Pendekatan ini berakar pada budaya militer yang menghargai kepatuhan dan tanggung jawab. Namun, prinsip serupa bisa diadopsi di dunia korporat. Alih-alih membiarkan performa tim mengalir tanpa arah, pemimpin perlu menetapkan target terukur dengan konsekuensi yang jelas. Disiplin bukanlah hukuman, melainkan alat untuk membangun kepercayaan dan akuntabilitas. Tim yang disiplin akan lebih cepat beradaptasi dengan perubahan dan lebih efisien dalam mengeksekusi strategi.

Langkah Strategis untuk Profesional Muda

Bagi profesional muda yang ingin menerapkan prinsip ini, ada beberapa langkah konkret yang bisa diambil:

  • Tetapkan standar ekspektasi yang jelas: Setiap anggota tim harus memahami apa yang diharapkan dari mereka dalam jangka pendek maupun panjang. Gunakan target mingguan seperti yang dilakukan di TNI AL agar performa bisa diukur secara objektif.
  • Berikan konsekuensi tegas: Disiplin tanpa konsekuensi hanya akan menjadi slogan. Pemimpin harus berani memberikan sanksi atau umpan balik langsung jika target tidak tercapai, sekaligus memberikan apresiasi untuk pencapaian yang melampaui ekspektasi.
  • Bangun budaya saling percaya: Komunikasi vertikal yang ketat tidak berarti otoriter. Justru dengan transparansi dan kejelasan, anggota tim akan merasa dihargai dan lebih termotivasi untuk berkontribusi maksimal.

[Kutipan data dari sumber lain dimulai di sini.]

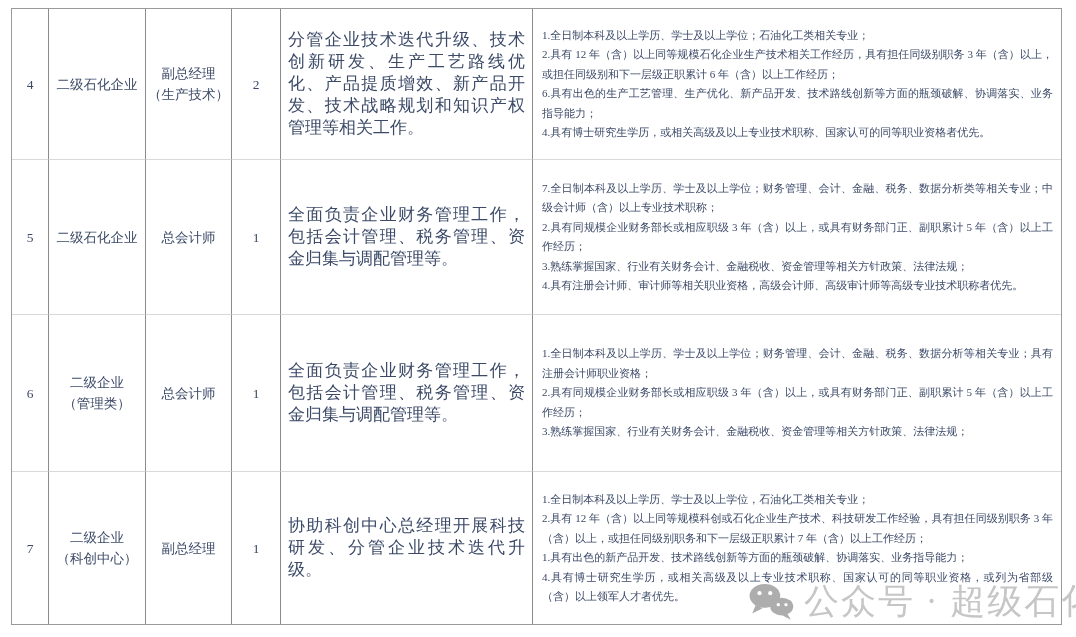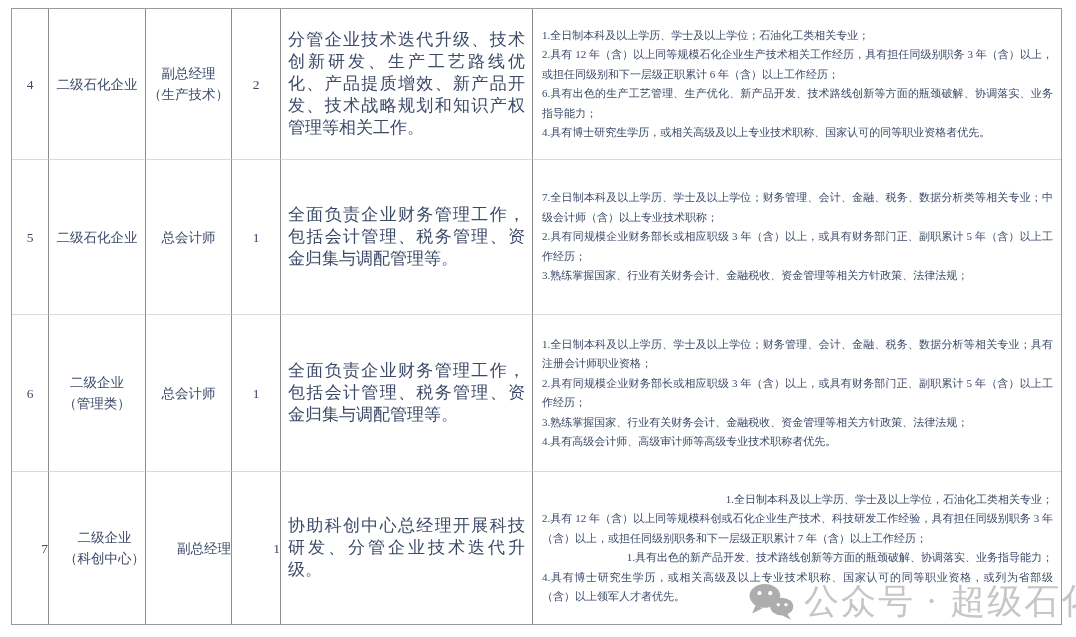--- a/index.html
+++ b/index.html
@@ -31,21 +31,21 @@
   .td {
     border-right: 1px solid #8c8c8c;
     border-bottom: 1px solid #d9d9d9;
     box-sizing: border-box;
     display: flex;
     flex-direction: column;
     justify-content: center;
     overflow: hidden;
   }
   .tr > .td:last-child { border-right: none; }
-  .tr:last-child > .td { border-bottom: none; align-items: flex-end; }
+  .tr:last-child > .td { border-bottom: none; }
   .c-num, .c-company, .c-position, .c-count {
     align-items: center;
     text-align: center;
     font-size: 13.5px;
     line-height: 21px;
     white-space: pre-line;
   }
   .c-duties {
     padding: 0 7px;
     font-size: 17px;
@@ -103,35 +103,35 @@
     <div class="tr tr-1">
       <div class="td c-num">5</div>
       <div class="td c-company">二级石化企业</div>
       <div class="td c-position">总会计师</div>
       <div class="td c-count">1</div>
       <div class="td c-duties">全面负责企业财务管理工作，包括会计管理、税务管理、资金归集与调配管理等。</div>
       <div class="td c-req">
         <div class="req-item">7.全日制本科及以上学历、学士及以上学位；财务管理、会计、金融、税务、数据分析类等相关专业；中级会计师（含）以上专业技术职称；</div>
         <div class="req-item">2.具有同规模企业财务部长或相应职级 3 年（含）以上，或具有财务部门正、副职累计 5 年（含）以上工作经历；</div>
         <div class="req-item">3.熟练掌握国家、行业有关财务会计、金融税收、资金管理等相关方针政策、法律法规；</div>
+        <div class="req-item">4.具有注册会计师、审计师等相关职业资格，高级会计师、高级审计师等高级专业技术职称者优先。</div>
       </div>
     </div>
 
     <div class="tr tr-2">
       <div class="td c-num">6</div>
       <div class="td c-company">二级企业
 （管理类）</div>
       <div class="td c-position">总会计师</div>
       <div class="td c-count">1</div>
       <div class="td c-duties">全面负责企业财务管理工作，包括会计管理、税务管理、资金归集与调配管理等。</div>
       <div class="td c-req">
         <div class="req-item">1.全日制本科及以上学历、学士及以上学位；财务管理、会计、金融、税务、数据分析等相关专业；具有注册会计师职业资格；</div>
         <div class="req-item">2.具有同规模企业财务部长或相应职级 3 年（含）以上，或具有财务部门正、副职累计 5 年（含）以上工作经历；</div>
         <div class="req-item">3.熟练掌握国家、行业有关财务会计、金融税收、资金管理等相关方针政策、法律法规；</div>
-        <div class="req-item">4.具有高级会计师、高级审计师等高级专业技术职称者优先。</div>
       </div>
     </div>
 
     <div class="tr tr-3">
       <div class="td c-num">7</div>
       <div class="td c-company">二级企业
 （科创中心）</div>
       <div class="td c-position">副总经理</div>
       <div class="td c-count">1</div>
       <div class="td c-duties">协助科创中心总经理开展科技研发、分管企业技术迭代升级。</div>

Dengan mengadopsi tiga langkah ini, profesional muda dapat menciptakan tim yang tidak hanya produktif, tetapi juga memiliki resiliensi tinggi. Seperti yang dibuktikan oleh satuan tugas antiteror TNI AL, ketika manajemen tim dibangun di atas disiplin tanpa tawar-menawar, hasilnya bukan hanya kecepatan eksekusi, tetapi juga kepercayaan yang kuat antar anggota.

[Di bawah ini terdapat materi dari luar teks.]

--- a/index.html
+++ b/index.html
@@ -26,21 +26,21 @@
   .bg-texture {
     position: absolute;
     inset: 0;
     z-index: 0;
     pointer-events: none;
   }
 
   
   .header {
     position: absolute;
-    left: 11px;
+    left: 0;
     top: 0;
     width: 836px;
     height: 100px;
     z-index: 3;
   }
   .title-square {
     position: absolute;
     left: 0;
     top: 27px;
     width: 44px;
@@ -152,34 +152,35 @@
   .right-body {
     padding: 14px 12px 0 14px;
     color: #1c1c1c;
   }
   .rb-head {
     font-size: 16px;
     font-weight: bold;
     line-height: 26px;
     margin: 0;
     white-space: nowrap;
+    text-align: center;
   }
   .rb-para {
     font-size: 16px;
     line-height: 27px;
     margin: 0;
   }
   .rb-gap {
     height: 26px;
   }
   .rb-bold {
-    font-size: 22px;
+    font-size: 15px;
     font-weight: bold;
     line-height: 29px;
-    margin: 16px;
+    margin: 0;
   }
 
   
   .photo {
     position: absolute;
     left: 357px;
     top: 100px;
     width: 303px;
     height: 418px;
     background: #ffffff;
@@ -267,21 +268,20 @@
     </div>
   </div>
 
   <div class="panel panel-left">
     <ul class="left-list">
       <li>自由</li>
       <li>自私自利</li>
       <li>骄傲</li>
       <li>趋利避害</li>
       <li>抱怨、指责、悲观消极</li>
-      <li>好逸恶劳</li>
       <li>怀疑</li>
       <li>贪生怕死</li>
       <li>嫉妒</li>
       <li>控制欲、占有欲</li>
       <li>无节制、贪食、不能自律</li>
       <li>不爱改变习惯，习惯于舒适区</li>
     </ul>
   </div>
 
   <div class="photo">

Takeaway untuk Anda: Mulailah pekan ini dengan mendefinisikan satu target performa mingguan untuk tim Anda. Komunikasikan secara eksplisit, tetapkan konsekuensi, dan evaluasi bersama di akhir pekan. Lihat bagaimana disiplin sederhana ini bisa mengubah dinamika tim dan membawa hasil nyata dalam karier Anda.